Week #2: Improving stats.ks_2samp

Xingyu-Liu
Published: 06/21/2021

What did you do this week?

This week was quite struggling. My mentor Serge implemented supporting for `scipy.special.binom` quickly in Pythran and it shows a great improvement on the public function stats.ks_2samp( 2.62ms vs 88.2ms). However, when I was building scipy with the improved algroithm, we found that it would cause a loop problem. Serge made a PR to break the loop but in my computer it is still not working.

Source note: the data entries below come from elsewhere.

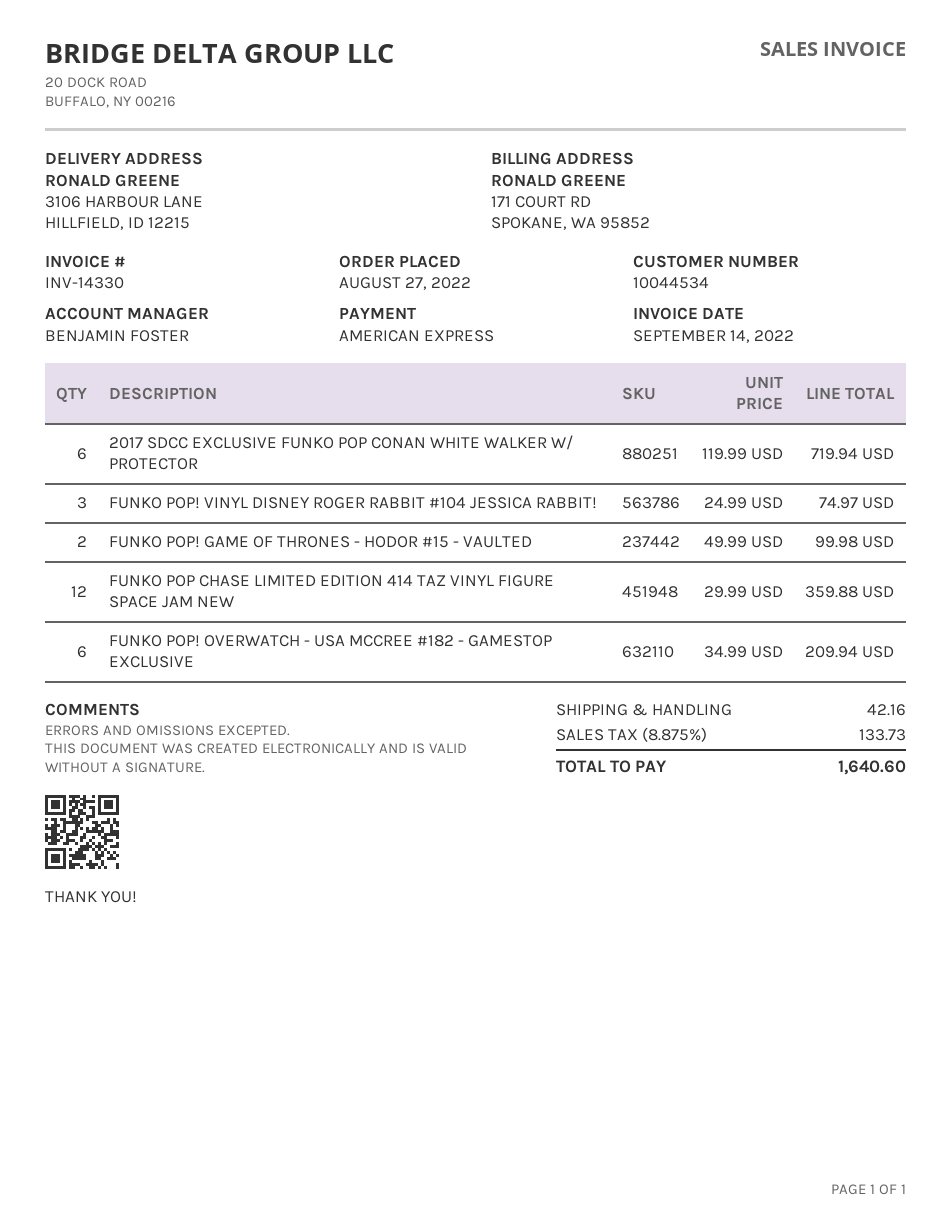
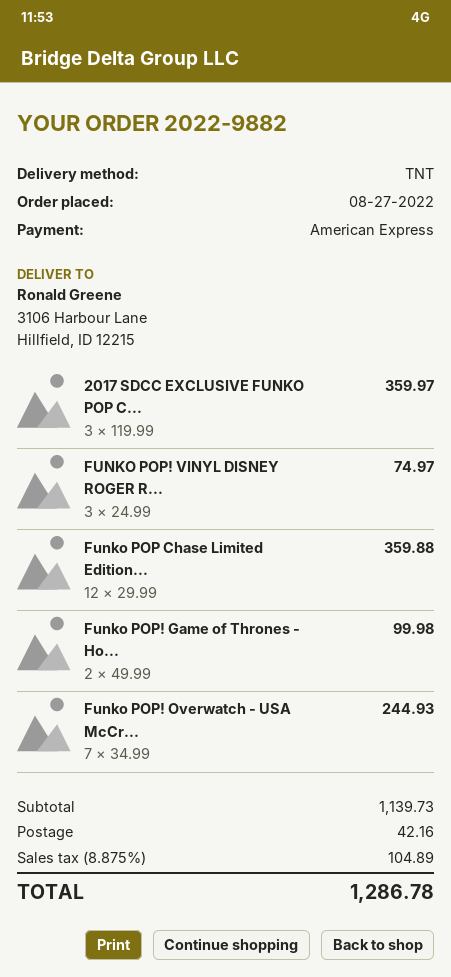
2017 SDCC EXCLUSIVE FUNKO POP CONAN WHITE WALKER W/ PROTECTOR: 6 x 119.99 = 719.94 -> 3 x 119.99 = 359.97
FUNKO POP! OVERWATCH - USA MCCREE #182 - GAMESTOP EXCLUSIVE: 6 x 34.99 = 209.94 -> 7 x 34.99 = 244.93
tax: 8.875% = 133.73 -> 8.875% = 104.89
total: 1640.60 -> 1286.78

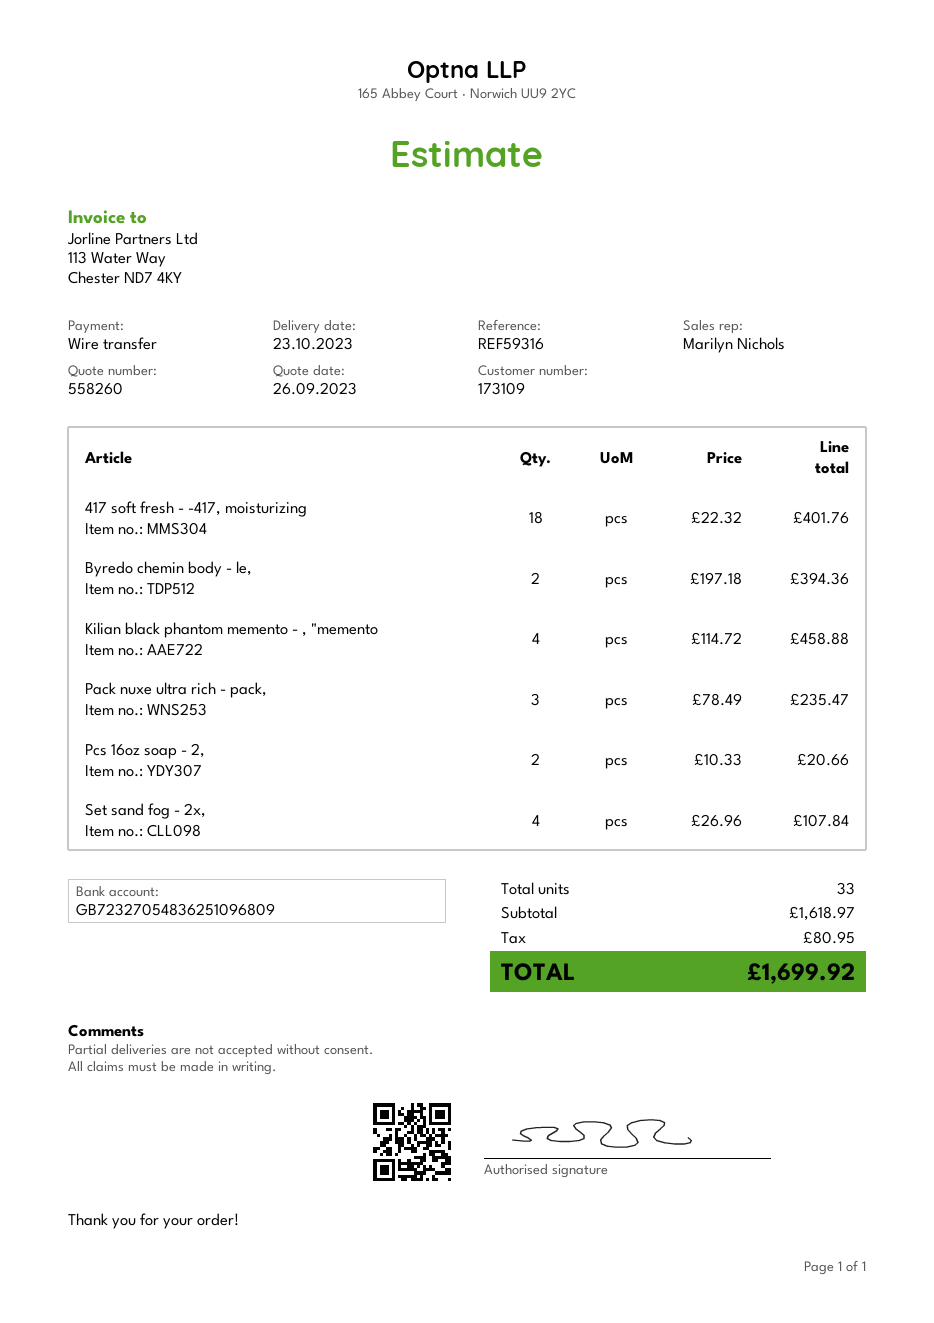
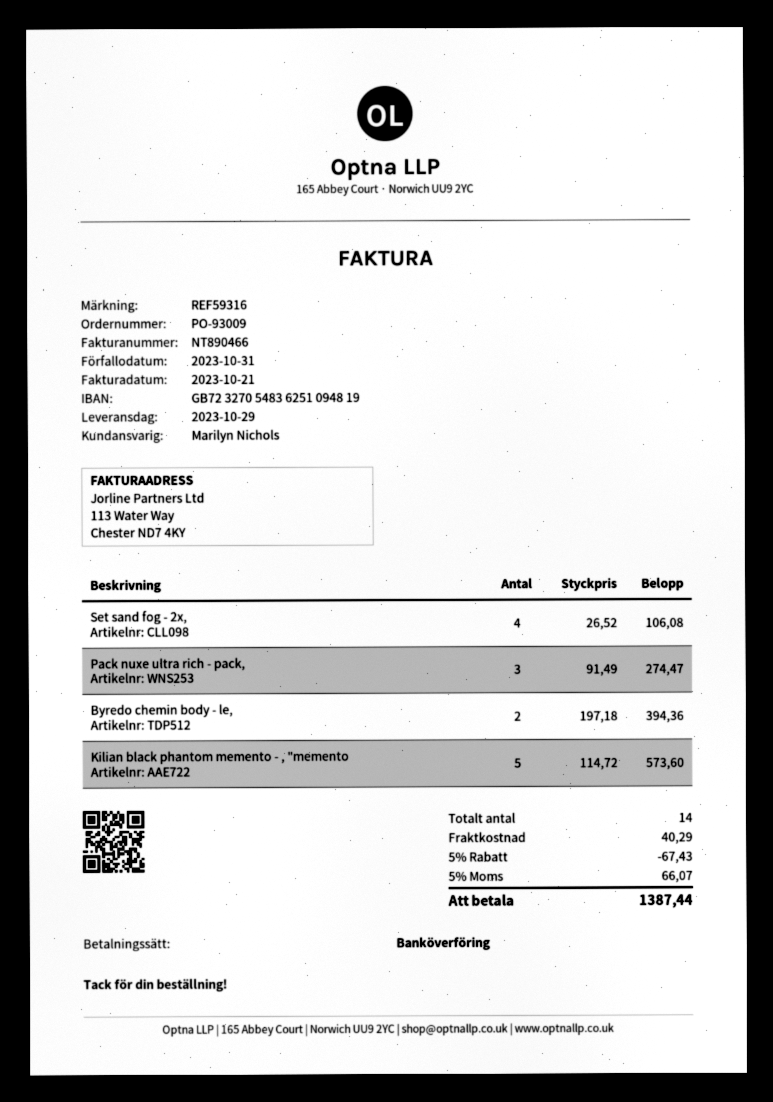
delivery date: 2023-10-23 -> 2023-10-29
bank account: GB72327054836251096809 -> GB72327054836251094819
417 soft fresh - -417, moisturizing: 18 x 22.32 = 401.76 -> none
Kilian black phantom memento - , "memento: 4 x 114.72 = 458.88 -> 5 x 114.72 = 573.60
Pack nuxe ultra rich - pack,: 3 x 78.49 = 235.47 -> 3 x 91.49 = 274.47
Pcs 16oz soap - 2,: 2 x 10.33 = 20.66 -> none
Set sand fog - 2x,: 4 x 26.96 = 107.84 -> 4 x 26.52 = 106.08
total quantity: 33 -> 14
discount: none -> 5% = 67.43
shipping: none -> 40.29
tax: 80.95 -> 66.07
total: 1699.92 -> 1387.44

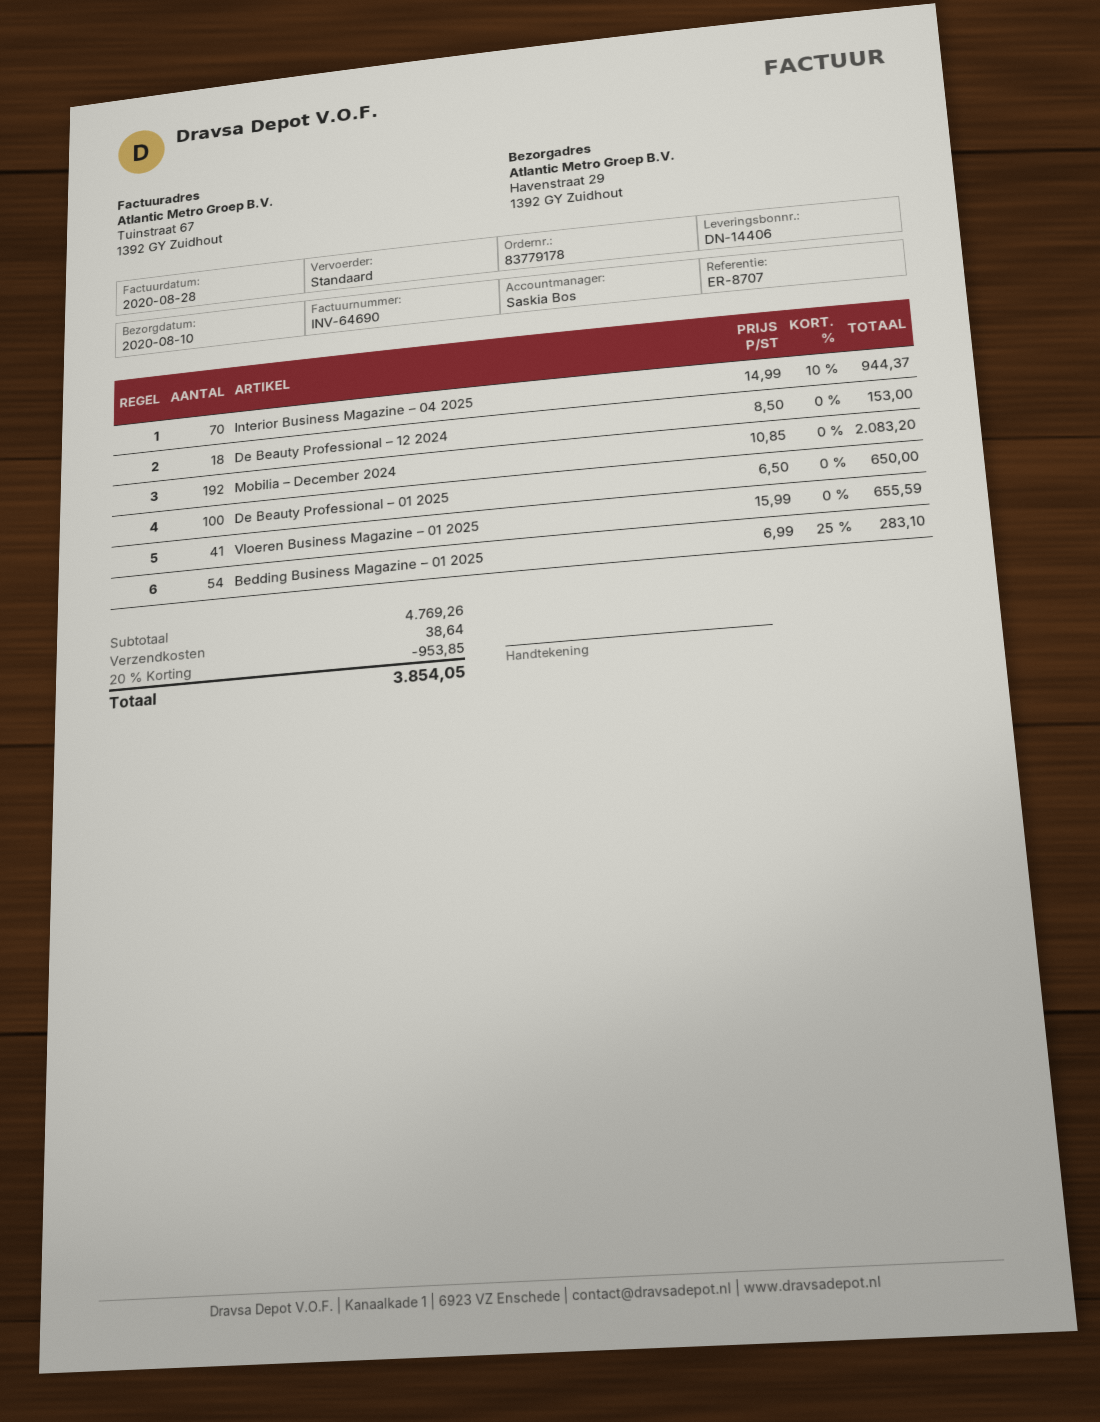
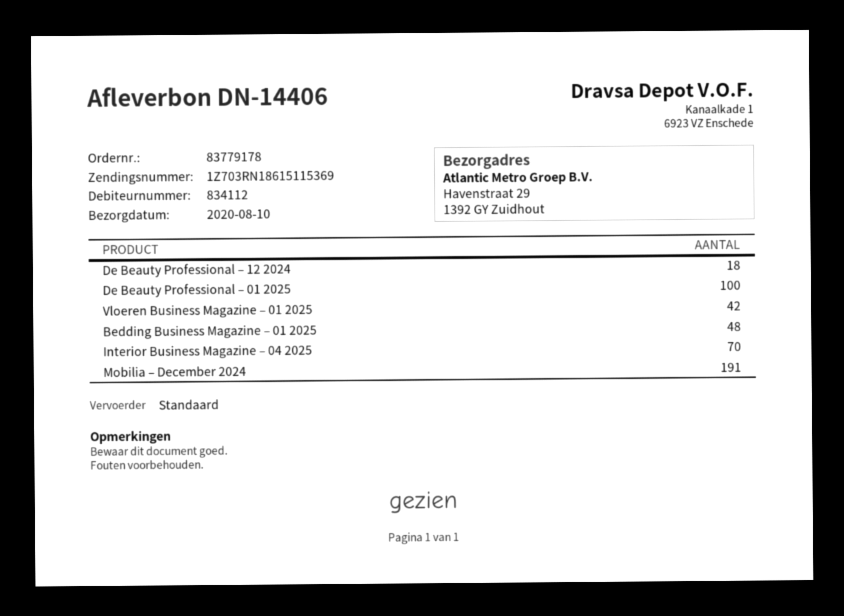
Mobilia – December 2024: 192 -> 191
Vloeren Business Magazine – 01 2025: 41 -> 42
Bedding Business Magazine – 01 2025: 54 -> 48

Then I turned to try other algorithms that I mentioned last week, however I encountered more problems:

  1. stats._moment: keep_dims is not supported in np.mean()
  2. stats._calc_binned_statistic: invalid pythran spec but I don't find anything wrong
  3. stats.rankdata: invalid pythran spec
  4. stats._sum_abs_axis0: compliation error
  5. sparse.linalg.expm(_fragment_2_1): much slower than the pure python one, will keep investigating it.

What is coming up next?

  • submit issue for keep_dims
  • submit issue for error in stats._sum_abs_axis0
  • continue improving stats._calc_binned_statistic
  • Find out why sparse.linalg.expm pythran version is slower.

Did you get stuck anywhere?

Got stuck in many problems, as is written in What did you do this week section.